A scene in Star Wars. Life-like avatars. Cave Automatic Virtual Environment. They all germinated in UIC’s Electronic Visualization Lab. A place where the clock is always 15 years fast.

This article, by Stuart Luman, appeared in “UIC Alumni Magazine,” Winter 2011. Below are excerpts.

Since its founding in 1973 as the Circle Graphics Habitat by artist and physicist Daniel Sandin and computer scientist Tom DeFanti, EVL has been a bridge between technology and the arts. A joint program of UIC’s College of Engineering and the School of Art and Design, it was one of the nation’s first such labs. EVL students can graduate with an MFA in electronic visualization (perhaps, the oldest degree of its kind in the country) or an MS or PhD in computer science.

Although not as well known or well funded as institutions such as MIT’s Media Lab, EVL has a long history of radically changing the way people visualize and interact with data and technology.
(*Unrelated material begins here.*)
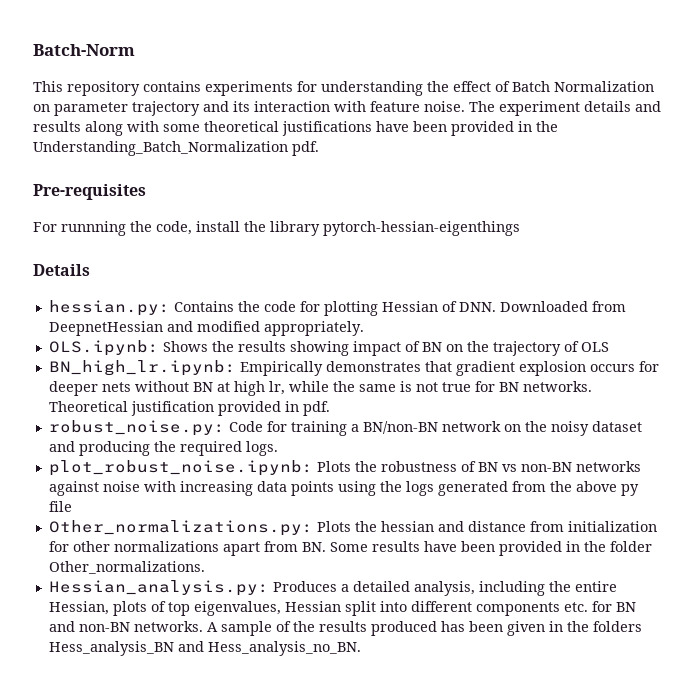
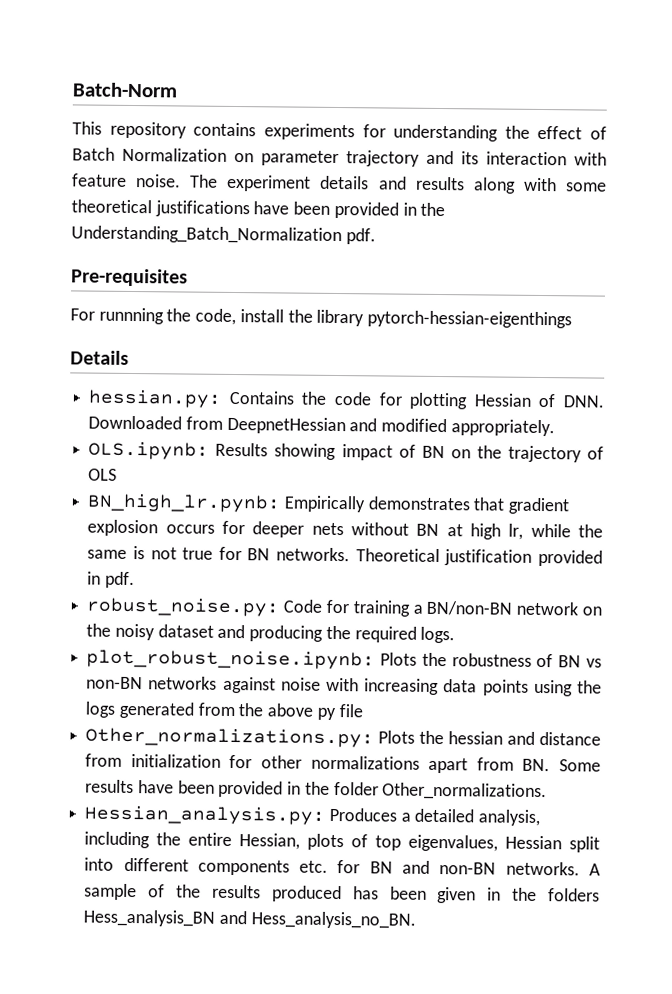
[162,341,286,352] Shows the results -> [215,442,269,457] Results
[48,360,236,376] BN_high_lr.ipynb: -> [87,493,282,513] BN_high_lr.pynb:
Jason Leigh, PhD ’98 Eng, the lab’s director, was recently profiled on PBS’s Nova ScienceNOW and the Discovery Channel’s Popular Science’s Future Of. What caught the producers’ attention was Leigh and his colleagues’ efforts to create life-like computer avatars. The project, fittingly called LifeLike, seeks to digitally capture a person’s likeness, facial expressions and speech patterns and to create virtual reproductions that can interact with people far into the future. It’s all part of an effort by Leigh – and those at EVL – to push the boundaries of technology. “It’s one step closer to living in my Star Trek future,” says the 46-year-old Leigh, who has spent the last 20 years at EVL, first as a graduate student and then a professor, before becoming its director in 2005. “When I was a kid, I wanted to live in the science fiction world that Captain Kirk was living in. All we’re trying to do is to make it real.”
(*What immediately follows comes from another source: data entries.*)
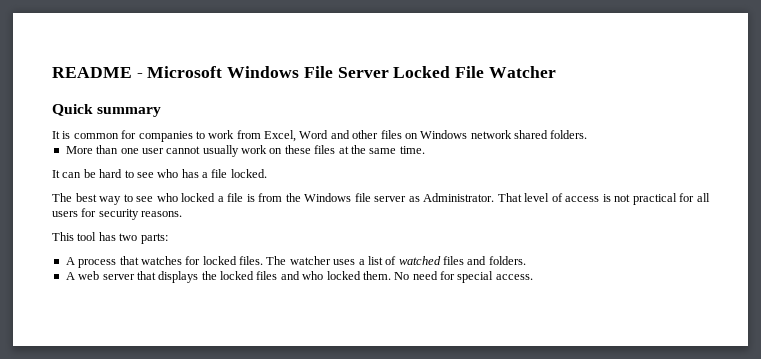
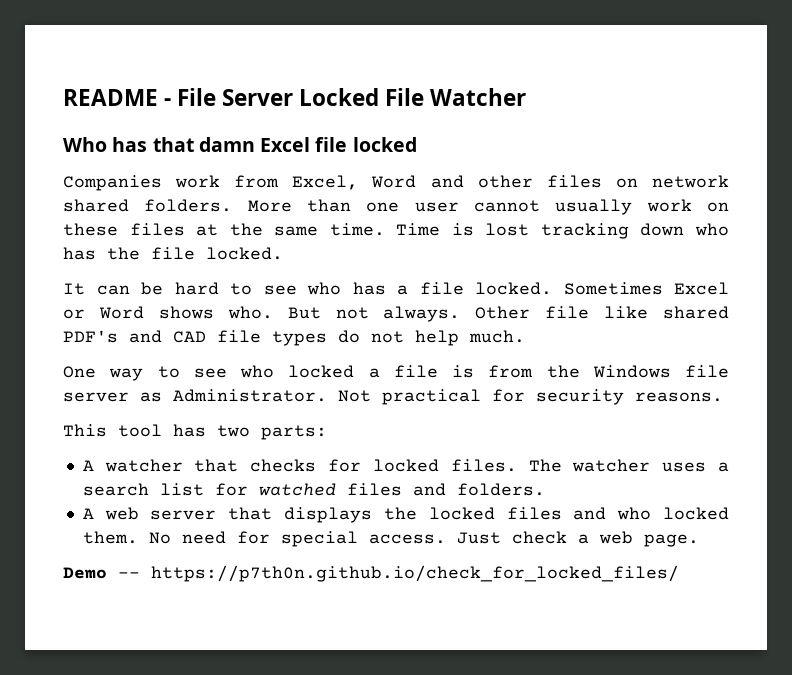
[147,66,300,78] Microsoft Windows -> (172, 102) none
[52,104,162,117] [52,130,205,142] Quick summary // It is common for companies to -> [63,137,417,152] [63,175,162,191] Who has that damn Excel file locked // Companies
[420,130,468,139] Windows -> (638, 183) none
(588, 134) // -> (233, 205) none
(425, 150) none -> [396,223,729,239] [63,247,283,260] Time is lost tracking down who has the file locked.
[52,193,97,202] // The best -> [563,282,729,295] [63,306,729,322] [63,330,525,346] [63,366,96,378] Sometimes Excel or Word shows who. But not always. Other file like shared PDF's and CAD file types do not help much. // One
[497,193,710,205] [52,211,78,217] That level of access is not practical for all users -> [338,389,481,405] Not practical
[78,256,182,268] process that watches -> [104,459,317,472] watcher that checks
[367,256,397,265] list of -> [82,483,248,496] search list for
(533, 277) none -> [456,531,699,547] [63,565,679,582] Just check a web page. // Demo -- https://p7th0n.github.io/check_for_locked_files/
The lab remains focused on research that might not pay off for at least 15 years and that corporations can’t or won’t indulge in. One example is advanced networking, which EVL can undertake because it benefits from an incredibly fast fiber-optic network that can process data at 30-gigabits-per-second, roughly 30,000 times faster than even the fastest home broadband. At the same time, the lab is building larger and larger flat-panel, tiled displays, which users can touch, interact with and link to via SAGE. This will allow groups to enjoy greater collaboration and to work together anywhere on the planet, eliminating distance barriers.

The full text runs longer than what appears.